Beyond education, we must confront harder questions about our emergency infrastructure. How many minutes does it take for emergency services to arrive at an accident scene in Lagos? In Abuja? In rural communities? Where is this data, and is it publicly available? According to international standards, emergency medical services should reach patients within 8-15 minutes in urban areas. Anecdotal evidence suggests Nigerian response times frequently exceed 30 minutes, if help arrives at all. This gap is deadly. Where are the strategically positioned ambulances? Where are the equipped trauma centres? Where are the functional emergency hotlines that citizens can reliably call? Where are the publicly accessible defibrillators and first aid stations that exist in shopping malls, airports, and public spaces in developed nations?
Honestly, the conversation should not end at invoking “saner climes.” It must begin with the concrete actions we can take now to build the society we envision. This could be any one of us in that next emergency. The question is whether we will have built the systems that could save our lives or whether we will once again reach for the hollow phrase, lamenting what exists elsewhere while doing nothing to create it here.

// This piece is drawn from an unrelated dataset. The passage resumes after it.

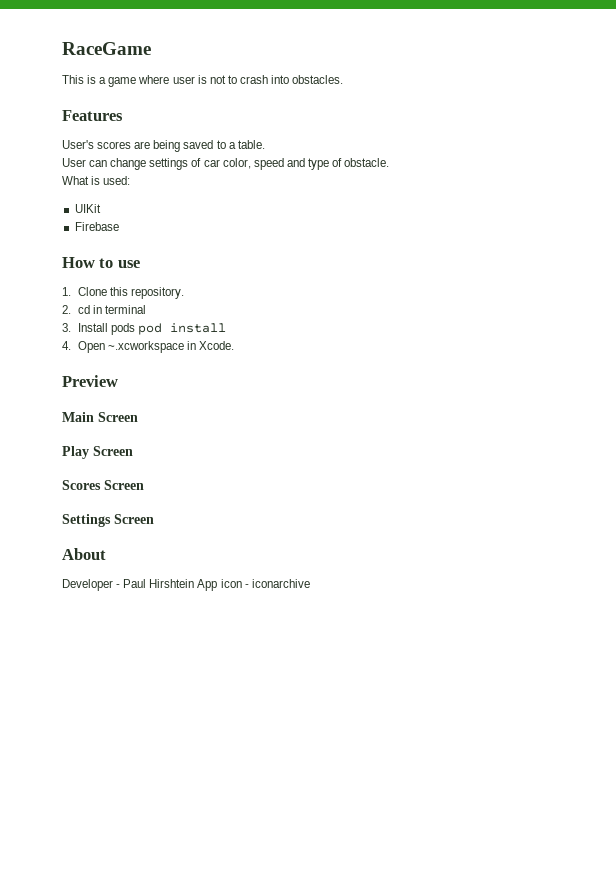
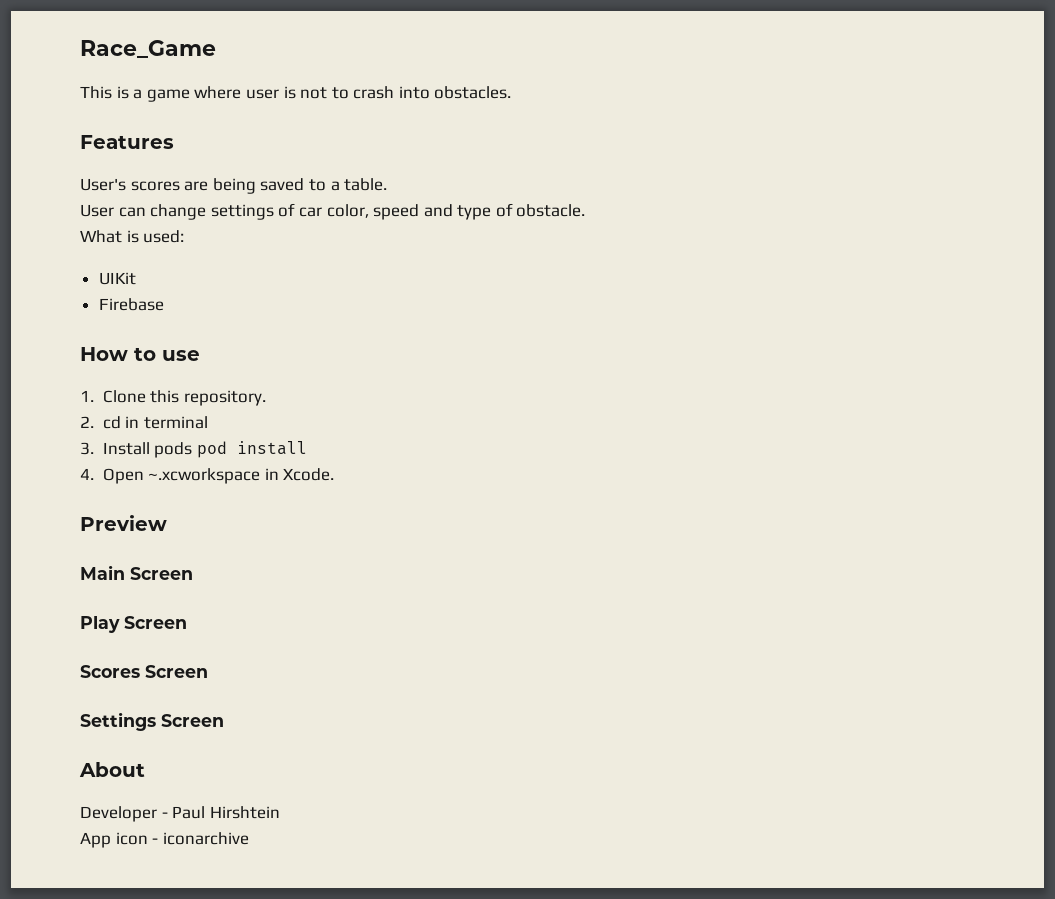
[62,42,151,55] RaceGame -> [80,40,216,58] Race_Game
(195, 583) none -> (280, 812) //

For instance, in 1952, London’s Great Smog killed thousands and exposed catastrophic failures in environmental and public health management. The United States experienced devastating urban fires in the 19th and early 20th centuries, including the Triangle Shirtwaist Factory fire that killed 146 workers, before implementing comprehensive building codes and fire safety regulations.
Things do not simply start perfectly; they improve to the stage they are at, and change is continuous. The same evolution can happen here in Nigeria, but only if we commit to deliberate, sustained reform rather than cyclical outrage. It is a process, and we are moving through it. Now that these incidents have happened, the pertinent question should be: what is the way forward?
We must move beyond playing the blame game and demand accountability paired with concrete action. There is no truly sane or saner clime as far as things are concerned. There will always be occurrences and challenges in every society. That some things are not done or are unlikely to occur in certain places does not make them inherently saner. Similarly, that such incidents occur here does not make us insane.
This is why labels such as underdeveloped, developing, and developed exist for countries. The government should act, citizens should do their part, or we will find ourselves writing these same words after the next preventable tragedy.